FILM/DVD REVIEW: LE QUAI DES BRUMES (PORT OF SHADOWS, 1938) 4K RESTORATION

Le Quai Des Brumes (Port Of Shadows, 1938), directed by Marcel Carné (Les Visiteurs du Soir, 1942, Children of Paradise, 1945), is a film that foreshadows film noir and the French New Wave as much as it was made at a time of great apprehension for a second great war. It’s the story of Jean Rabe (superstar actor Jean Gabin) a deserter from the colonial army who arrives at the port of Le Havre seeking to escape the country. He has no money for food or lodging but falls in with Quart Vittel (Raymond Aimos), a homeless alcoholic who is the first of the dispossessed characters that inhabit the film. Vittel guides him to a bar on the edge of the water run by the brusque but welcoming Panama (Édouard Delmont) where he also meets the nihilistic artist (Robert Le Vigan) and the film’s troubled heroine Nelly (Michèle Morgan).

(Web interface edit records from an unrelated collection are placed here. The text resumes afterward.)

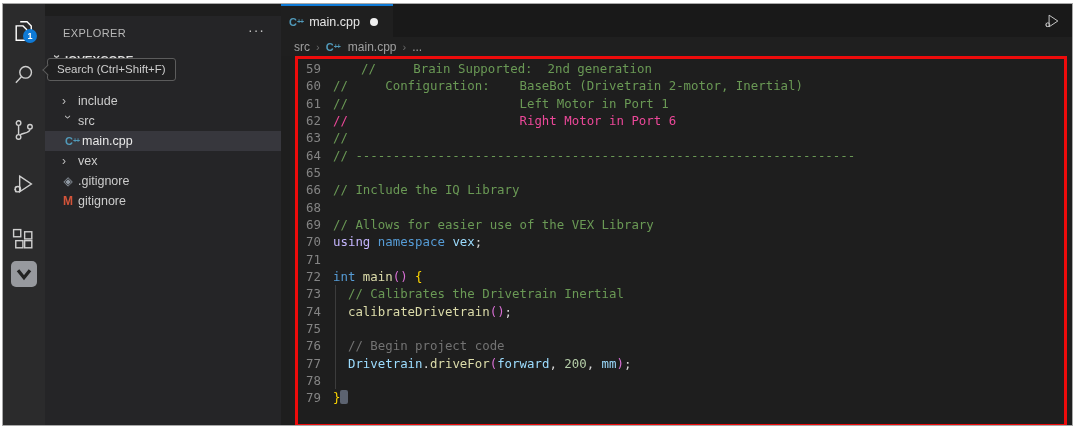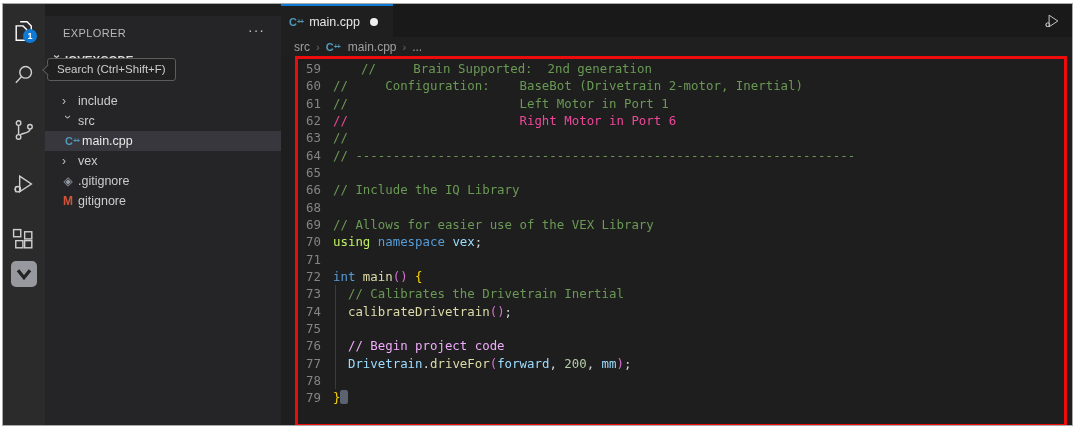--- a/index.html
+++ b/index.html
@@ -216,21 +216,21 @@
         <div class="line">
           <span class="ln">68</span>
           <span class="lc"></span>
         </div>
         <div class="line">
           <span class="ln">69</span>
           <span class="lc"><span style="color: rgb(106, 153, 85); margin-top: 16px;">// Allows for easier use of the VEX Library</span></span>
         </div>
         <div class="line">
           <span class="ln">70</span>
-          <span class="lc"><span style="color: #bef264;">using</span><span style="color: rgb(212, 212, 212);"> </span><span style="color: rgb(86, 156, 214);">namespace</span><span style="color: rgb(212, 212, 212);"> </span><span style="color: rgb(156, 220, 254);">vex</span><span style="color: rgb(212, 212, 212);">;</span></span>
+          <span class="lc"><span style="color: #c4b5fd;">using</span><span style="color: rgb(212, 212, 212);"> </span><span style="color: rgb(86, 156, 214);">namespace</span><span style="color: rgb(212, 212, 212);"> </span><span style="color: rgb(156, 220, 254);">vex</span><span style="color: rgb(212, 212, 212);">;</span></span>
         </div>
         <div class="line">
           <span class="ln">71</span>
           <span class="lc"></span>
         </div>
         <div class="line">
           <span class="ln">72</span>
           <span class="lc"><span style="color: rgb(86, 156, 214);">int</span><span style="color: rgb(212, 212, 212);"> </span><span style="color: rgb(220, 220, 170);">main</span><span style="color: rgb(218, 112, 214);">()</span><span style="color: rgb(212, 212, 212);"> </span><span style="color: rgb(255, 215, 0);">{</span></span>
         </div>
         <div class="line guide">
@@ -240,21 +240,21 @@
         <div class="line guide">
           <span class="ln">74</span>
           <span class="lc"><span style="color: rgb(212, 212, 212);">  </span><span style="color: rgb(220, 220, 170);">calibrateDrivetrain</span><span style="color: rgb(218, 112, 214);">()</span><span style="color: rgb(212, 212, 212);">;</span></span>
         </div>
         <div class="line guide">
           <span class="ln">75</span>
           <span class="lc"></span>
         </div>
         <div class="line guide">
           <span class="ln">76</span>
-          <span class="lc"><span style="color: #f0abfc;">  // Begin project code</span></span>
+          <span class="lc"><span style="color: #737373;">  // Begin project code</span></span>
         </div>
         <div class="line guide">
           <span class="ln">77</span>
           <span class="lc"><span style="color: rgb(212, 212, 212);">  </span><span style="color: rgb(156, 220, 254);">Drivetrain</span><span style="color: rgb(212, 212, 212);">.</span><span style="color: rgb(220, 220, 170);">driveFor</span><span style="color: rgb(218, 112, 214);">(</span><span style="color: rgb(156, 220, 254);">forward</span><span style="color: rgb(212, 212, 212);">, </span><span style="color: rgb(181, 206, 168);">200</span><span style="color: rgb(212, 212, 212);">, </span><span style="color: rgb(156, 220, 254);">mm</span><span style="color: rgb(218, 112, 214);">)</span><span style="color: rgb(212, 212, 212);">;</span></span>
         </div>
         <div class="line guide">
           <span class="ln">78</span>
           <span class="lc"></span>
         </div>
         <div class="line">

From the outset, when Jean Rabe hitches a ride to Le Havre with a truck driver, there is a sense of having driven into a foggy world where people are trapped by their lives. The film only hints at what people have endured – why did Rabe desert the colonial forces, who is Nelly hiding from, why is the artist obsessed with death? – these things are only revealed as the story unfolds. He discovers Nelly hiding in a back room and, even in black and white, you can tell her lipstick is scarlet and her eyes vivid green or blue. Rabe is brutish and aggressively flirtatious, and their immediate distrust hints at previous failed relationships. However, this slowly changes as they spend time together and especially after he defends her against a trio of small-time hoodlums led by Lucien (Pierre Brasseur) who are searching for the never-seen Maurice as well as Nelly’s Godfather, Zabel (Michel Simon) who they are sure knows where Maurice is.

The film has two parallels in the ship-in-a-bottle Panama covets in his bar, and the all-pervasive fog. Both are emblematic of being held in place by unseen forces. The possibility of escape is glimpsed in most exterior shots which feature the ship that Rabe hopes will take him to Venezuela but, as the love between Rabe and Nelly grows, so there is an inevitability to the fact that events will lead to tragedy for some of the characters. Casablanca has a similar feel; for some people it’s a place offering the last chance for escape whereas for others it’s their final destination. You can hide but you can’t run.

Eugen Schüfftan‘s cinematography is one of the film’s greatest assets. The foggy exteriors are matched by wonderful interiors shot in the studio, and light and dark is used to great effect whether it’s to create areas of menace within the frame or to pick out a face, or just the eyes, to heighten the dramatic or romantic tension. Close-ups on Rabe and Nelly also become more frequent as their love grows.

The performances may seem a little melodramatic by today’s standards, and the earnestness of the dialogue sometimes makes everyone sound like gritty philosophers (“street poetry” as one of the critics says in one of the DVD extras) but the lean storytelling and dark themes could teach a lot modern film makers a thing or two about not over explaining, or spoon feeding, information to the viewer.

Here comes the science bit: this 4K restoration was carried out at the Transperfect laboratory using a combination of the film’s incomplete original negative and a 1938 standard nitrate fine grain with grading that referenced a vintage 35mm nitrate print. The restoration is outstanding with no clicks, scratches or marks that you might expect from a film that’s nearly 90 years old.

When so many current films rely on computer effects to make the unbelievable believable it’s refreshing to watch exceptional work from a time where you could only rely on great acting, directing, lighting and in-camera effects. Some elements may seem dated but what never dates is that je ne sais quoi that comes from all these elements coalescing into film that defies time.

This is released as part of Studio Canal’s Vintage Classic series.